I'm trying to do an assignment where we're given a file of strings that contains the names of movies with their release dates and cast. Currently, I'm trying to separate the title of each movie from its cast, however whenever I run my code I get the title of a movie but a random cast member keeps appearing when that isn't supposed to happen. Does anyone know what the bug is?
The txt file is below:
#include <iostream>
#include <fstream>
#include <string>
#include <algorithm>
#include "vector.h" //you can also use #include <vector>
using namespace std;
//----------------------------------------------------//
//Lets get the text of the file into vectors
Vector<string> movieTitle(string txtfile)
{
Vector<string> Title; //Title of the Movie
fstream myFile;
string word;
int i = 0;
myFile.open(txtfile);
if(!myFile.good())
{
cout << "ERROR: FILE NOT FOUND" << endl;
exit(1);
}
while(getline(myFile, word, '\t'))
{
Title.push_back(word);
continue;
}
myFile.close();
return Title;
}
int main()
{
Vector<string> test;
test = movieTitle("movies_mpaa.txt");
cout << test[1] << endl;
return 0;
}
Whenever I run this my output would be
Nela Wagman
Moon Knight (2022)
I'm trying to remove the Nela Wagman
.
I'm just trying to remove the string that's connected to the movie title for some reason. The movie title is separated by a tab from the cast, but for some reason the cast from the previous movie list gets connected to the upcoming movie title. I'm trying to remove this.
CodePudding user response:
(Note - I am making the huuuge assumption that Vector.h is std::vector)
Well your output makes zero sense, your program read the entire file into that one vector called Title.
Vector<string> Title; //Title of the Movie
why would you have a vector to store the title
Anyway its not clear what you are trying to do. What do you expect the output of this program to be. As I said it reads the entoire file into that one vector. I am guessing that the output you show is the tail end of a huge piece of output
First thing you need to do in understand how to get one film out of that file. The layout of the file is as follows
<title>\t<actor>\t<actor>\n
So I suggest that you go getline delimited by \n and then chop that line up delimited by tab (\t)

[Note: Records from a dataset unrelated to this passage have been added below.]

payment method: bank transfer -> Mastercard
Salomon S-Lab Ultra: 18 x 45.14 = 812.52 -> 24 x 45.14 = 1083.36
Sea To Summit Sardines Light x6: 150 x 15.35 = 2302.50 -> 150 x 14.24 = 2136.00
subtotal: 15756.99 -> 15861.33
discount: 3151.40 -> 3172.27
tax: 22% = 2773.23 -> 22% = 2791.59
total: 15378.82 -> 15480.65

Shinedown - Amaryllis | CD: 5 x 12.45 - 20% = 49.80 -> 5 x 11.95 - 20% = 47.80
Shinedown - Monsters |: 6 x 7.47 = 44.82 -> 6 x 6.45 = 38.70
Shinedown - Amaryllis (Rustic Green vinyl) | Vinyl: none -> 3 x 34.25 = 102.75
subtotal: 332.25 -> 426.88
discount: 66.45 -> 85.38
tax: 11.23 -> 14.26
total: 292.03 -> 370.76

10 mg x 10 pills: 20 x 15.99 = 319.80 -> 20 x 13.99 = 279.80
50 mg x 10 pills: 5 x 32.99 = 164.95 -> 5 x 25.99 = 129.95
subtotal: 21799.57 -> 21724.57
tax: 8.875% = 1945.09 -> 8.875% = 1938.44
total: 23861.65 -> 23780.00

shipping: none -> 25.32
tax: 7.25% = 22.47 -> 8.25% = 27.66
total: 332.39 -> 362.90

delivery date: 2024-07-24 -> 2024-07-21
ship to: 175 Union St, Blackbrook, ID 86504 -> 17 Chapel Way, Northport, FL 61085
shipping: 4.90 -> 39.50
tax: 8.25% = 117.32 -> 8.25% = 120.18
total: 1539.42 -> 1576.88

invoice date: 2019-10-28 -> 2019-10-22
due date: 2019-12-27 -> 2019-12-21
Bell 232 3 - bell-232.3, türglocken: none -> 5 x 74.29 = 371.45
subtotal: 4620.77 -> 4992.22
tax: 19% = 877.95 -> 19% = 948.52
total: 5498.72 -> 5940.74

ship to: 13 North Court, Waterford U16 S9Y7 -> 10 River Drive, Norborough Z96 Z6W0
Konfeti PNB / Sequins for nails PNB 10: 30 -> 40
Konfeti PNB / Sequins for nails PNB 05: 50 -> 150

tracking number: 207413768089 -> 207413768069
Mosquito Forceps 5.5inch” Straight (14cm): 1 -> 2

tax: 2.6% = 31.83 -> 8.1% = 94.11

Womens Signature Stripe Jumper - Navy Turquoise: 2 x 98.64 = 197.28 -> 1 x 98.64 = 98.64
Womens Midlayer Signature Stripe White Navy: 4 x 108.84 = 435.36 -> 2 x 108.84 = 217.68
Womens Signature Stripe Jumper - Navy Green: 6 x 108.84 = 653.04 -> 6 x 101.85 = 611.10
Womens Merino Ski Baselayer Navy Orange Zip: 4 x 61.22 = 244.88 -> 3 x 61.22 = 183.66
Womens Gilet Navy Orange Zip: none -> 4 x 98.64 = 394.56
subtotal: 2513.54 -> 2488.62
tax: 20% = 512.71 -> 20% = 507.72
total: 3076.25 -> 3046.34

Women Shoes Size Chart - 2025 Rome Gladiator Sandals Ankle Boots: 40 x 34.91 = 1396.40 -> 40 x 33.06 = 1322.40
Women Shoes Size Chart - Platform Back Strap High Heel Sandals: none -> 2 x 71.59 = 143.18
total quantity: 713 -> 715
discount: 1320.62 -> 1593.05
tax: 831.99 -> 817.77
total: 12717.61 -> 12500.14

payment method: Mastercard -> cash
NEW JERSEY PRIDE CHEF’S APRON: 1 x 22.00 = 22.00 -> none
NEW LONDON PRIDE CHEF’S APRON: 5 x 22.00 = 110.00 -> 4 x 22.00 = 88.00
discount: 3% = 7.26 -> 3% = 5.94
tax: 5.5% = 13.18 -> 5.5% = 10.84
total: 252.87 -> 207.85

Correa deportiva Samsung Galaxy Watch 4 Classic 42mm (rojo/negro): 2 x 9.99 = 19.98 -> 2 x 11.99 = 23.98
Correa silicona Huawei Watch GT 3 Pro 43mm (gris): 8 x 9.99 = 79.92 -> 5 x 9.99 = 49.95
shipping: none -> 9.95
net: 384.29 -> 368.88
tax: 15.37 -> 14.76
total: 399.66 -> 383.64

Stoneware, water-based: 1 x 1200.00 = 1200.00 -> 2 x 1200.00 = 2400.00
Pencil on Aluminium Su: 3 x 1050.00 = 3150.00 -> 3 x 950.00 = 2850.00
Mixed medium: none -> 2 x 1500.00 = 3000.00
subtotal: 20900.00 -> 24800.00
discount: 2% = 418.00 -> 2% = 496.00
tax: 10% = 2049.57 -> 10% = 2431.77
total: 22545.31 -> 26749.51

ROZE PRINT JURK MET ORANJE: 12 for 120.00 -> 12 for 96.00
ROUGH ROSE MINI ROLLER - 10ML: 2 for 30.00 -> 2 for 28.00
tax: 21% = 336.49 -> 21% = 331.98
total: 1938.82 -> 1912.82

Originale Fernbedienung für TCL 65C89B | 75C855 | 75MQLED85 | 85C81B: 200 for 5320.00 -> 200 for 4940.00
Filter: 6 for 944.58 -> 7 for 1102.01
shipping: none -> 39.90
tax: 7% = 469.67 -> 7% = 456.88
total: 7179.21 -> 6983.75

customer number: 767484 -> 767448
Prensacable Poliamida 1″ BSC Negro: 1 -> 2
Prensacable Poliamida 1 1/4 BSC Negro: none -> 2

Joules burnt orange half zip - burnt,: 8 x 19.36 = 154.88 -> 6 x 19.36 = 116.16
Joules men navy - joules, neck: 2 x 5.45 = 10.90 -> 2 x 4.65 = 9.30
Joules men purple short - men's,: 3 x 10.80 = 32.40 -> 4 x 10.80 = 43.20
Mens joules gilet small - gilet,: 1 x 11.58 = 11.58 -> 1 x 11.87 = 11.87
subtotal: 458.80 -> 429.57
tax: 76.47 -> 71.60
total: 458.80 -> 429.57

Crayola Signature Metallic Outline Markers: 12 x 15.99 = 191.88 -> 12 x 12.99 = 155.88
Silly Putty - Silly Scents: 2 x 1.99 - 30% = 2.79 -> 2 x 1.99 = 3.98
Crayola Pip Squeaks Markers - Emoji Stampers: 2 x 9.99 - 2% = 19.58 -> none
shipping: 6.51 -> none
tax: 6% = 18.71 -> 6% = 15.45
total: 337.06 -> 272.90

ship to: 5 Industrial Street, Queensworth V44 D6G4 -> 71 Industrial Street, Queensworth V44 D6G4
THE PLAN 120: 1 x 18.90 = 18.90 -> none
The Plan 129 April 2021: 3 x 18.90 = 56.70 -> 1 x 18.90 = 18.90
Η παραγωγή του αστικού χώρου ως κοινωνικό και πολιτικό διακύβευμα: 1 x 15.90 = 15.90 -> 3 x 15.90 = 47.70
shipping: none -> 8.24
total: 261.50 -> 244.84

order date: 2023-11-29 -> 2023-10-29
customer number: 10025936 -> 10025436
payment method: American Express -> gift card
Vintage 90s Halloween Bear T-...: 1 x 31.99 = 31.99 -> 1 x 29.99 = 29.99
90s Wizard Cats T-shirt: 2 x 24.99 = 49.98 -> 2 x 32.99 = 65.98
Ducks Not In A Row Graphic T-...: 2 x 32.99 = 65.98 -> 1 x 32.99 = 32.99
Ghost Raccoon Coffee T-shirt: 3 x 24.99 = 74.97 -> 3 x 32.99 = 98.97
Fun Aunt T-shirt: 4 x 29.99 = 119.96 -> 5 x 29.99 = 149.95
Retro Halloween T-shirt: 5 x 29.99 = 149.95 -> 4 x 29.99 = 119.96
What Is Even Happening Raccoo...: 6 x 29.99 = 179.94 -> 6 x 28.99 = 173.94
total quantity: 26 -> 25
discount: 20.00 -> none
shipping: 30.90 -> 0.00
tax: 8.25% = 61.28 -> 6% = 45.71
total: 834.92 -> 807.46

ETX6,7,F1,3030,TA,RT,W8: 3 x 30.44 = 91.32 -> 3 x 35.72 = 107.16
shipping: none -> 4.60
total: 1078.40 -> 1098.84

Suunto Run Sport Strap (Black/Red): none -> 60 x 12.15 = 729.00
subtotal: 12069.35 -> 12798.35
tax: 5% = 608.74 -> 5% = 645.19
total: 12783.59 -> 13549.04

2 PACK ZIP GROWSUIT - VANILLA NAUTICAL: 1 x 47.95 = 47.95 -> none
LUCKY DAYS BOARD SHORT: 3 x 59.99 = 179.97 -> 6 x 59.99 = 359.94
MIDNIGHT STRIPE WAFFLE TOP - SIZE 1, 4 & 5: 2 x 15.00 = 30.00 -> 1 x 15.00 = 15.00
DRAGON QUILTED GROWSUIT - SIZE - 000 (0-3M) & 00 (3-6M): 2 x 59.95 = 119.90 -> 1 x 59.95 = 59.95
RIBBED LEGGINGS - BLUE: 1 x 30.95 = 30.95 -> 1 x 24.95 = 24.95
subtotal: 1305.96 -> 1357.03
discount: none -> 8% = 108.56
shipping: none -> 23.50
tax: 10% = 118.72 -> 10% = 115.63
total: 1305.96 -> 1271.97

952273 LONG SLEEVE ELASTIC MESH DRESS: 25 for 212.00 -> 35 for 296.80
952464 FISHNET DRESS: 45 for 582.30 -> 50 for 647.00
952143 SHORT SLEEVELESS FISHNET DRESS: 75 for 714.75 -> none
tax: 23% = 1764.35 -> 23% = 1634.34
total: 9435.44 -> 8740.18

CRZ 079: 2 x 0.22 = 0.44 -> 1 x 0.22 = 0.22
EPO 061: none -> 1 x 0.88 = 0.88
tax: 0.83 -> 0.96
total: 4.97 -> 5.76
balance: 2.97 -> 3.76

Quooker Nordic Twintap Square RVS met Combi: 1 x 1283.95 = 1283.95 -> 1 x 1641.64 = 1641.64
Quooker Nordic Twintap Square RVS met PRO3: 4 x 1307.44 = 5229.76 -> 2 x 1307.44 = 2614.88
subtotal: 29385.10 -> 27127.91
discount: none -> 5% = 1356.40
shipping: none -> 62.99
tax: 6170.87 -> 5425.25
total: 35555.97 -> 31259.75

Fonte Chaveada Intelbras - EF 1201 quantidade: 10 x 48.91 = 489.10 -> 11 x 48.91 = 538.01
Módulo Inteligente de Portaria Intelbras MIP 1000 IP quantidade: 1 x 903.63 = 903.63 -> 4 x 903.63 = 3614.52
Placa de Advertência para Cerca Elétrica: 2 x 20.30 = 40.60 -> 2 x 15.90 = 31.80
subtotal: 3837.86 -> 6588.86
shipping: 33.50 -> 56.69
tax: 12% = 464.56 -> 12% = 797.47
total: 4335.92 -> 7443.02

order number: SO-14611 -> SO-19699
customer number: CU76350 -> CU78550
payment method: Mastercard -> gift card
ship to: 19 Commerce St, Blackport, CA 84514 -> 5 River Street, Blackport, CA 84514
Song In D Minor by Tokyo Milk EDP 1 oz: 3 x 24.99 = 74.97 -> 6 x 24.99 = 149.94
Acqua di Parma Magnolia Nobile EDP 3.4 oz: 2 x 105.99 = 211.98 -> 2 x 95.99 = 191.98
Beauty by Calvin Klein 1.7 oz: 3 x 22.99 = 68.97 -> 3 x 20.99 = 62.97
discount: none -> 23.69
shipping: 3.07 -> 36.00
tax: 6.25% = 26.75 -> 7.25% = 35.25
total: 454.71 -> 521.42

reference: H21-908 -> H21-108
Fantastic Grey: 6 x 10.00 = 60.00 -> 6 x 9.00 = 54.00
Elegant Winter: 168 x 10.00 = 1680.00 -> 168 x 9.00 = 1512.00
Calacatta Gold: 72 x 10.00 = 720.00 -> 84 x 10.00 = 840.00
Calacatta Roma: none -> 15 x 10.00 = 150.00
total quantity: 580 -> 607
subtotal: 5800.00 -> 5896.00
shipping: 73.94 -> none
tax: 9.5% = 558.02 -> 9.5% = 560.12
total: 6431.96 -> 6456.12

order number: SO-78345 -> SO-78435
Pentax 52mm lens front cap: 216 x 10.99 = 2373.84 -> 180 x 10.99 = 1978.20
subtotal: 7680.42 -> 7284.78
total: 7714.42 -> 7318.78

YOu see here that you are reading the whole file, chopped up by tab
while(getline(myFile, word, '\t'))
{
Title.push_back(word);
continue; <<<<======== not needed BTW
}
Start easy by doing this
Vector<string> films;
fstream myFile;
string word;
myFile.open(txtfile);
if(!myFile.good())
{
cout << "ERROR: FILE NOT FOUND" << endl;
exit(1);
}
while(getline(myFile, word, '\n'))
{
films.push_back(word);
}
now you will have the entire db in that vector. One entry per movvie
CodePudding user response:
You already have your answer from @pm100, but let me provide a few thoughts on why you are having difficulties in the first place as well as prevent some additional difficulties you will encounter in the future.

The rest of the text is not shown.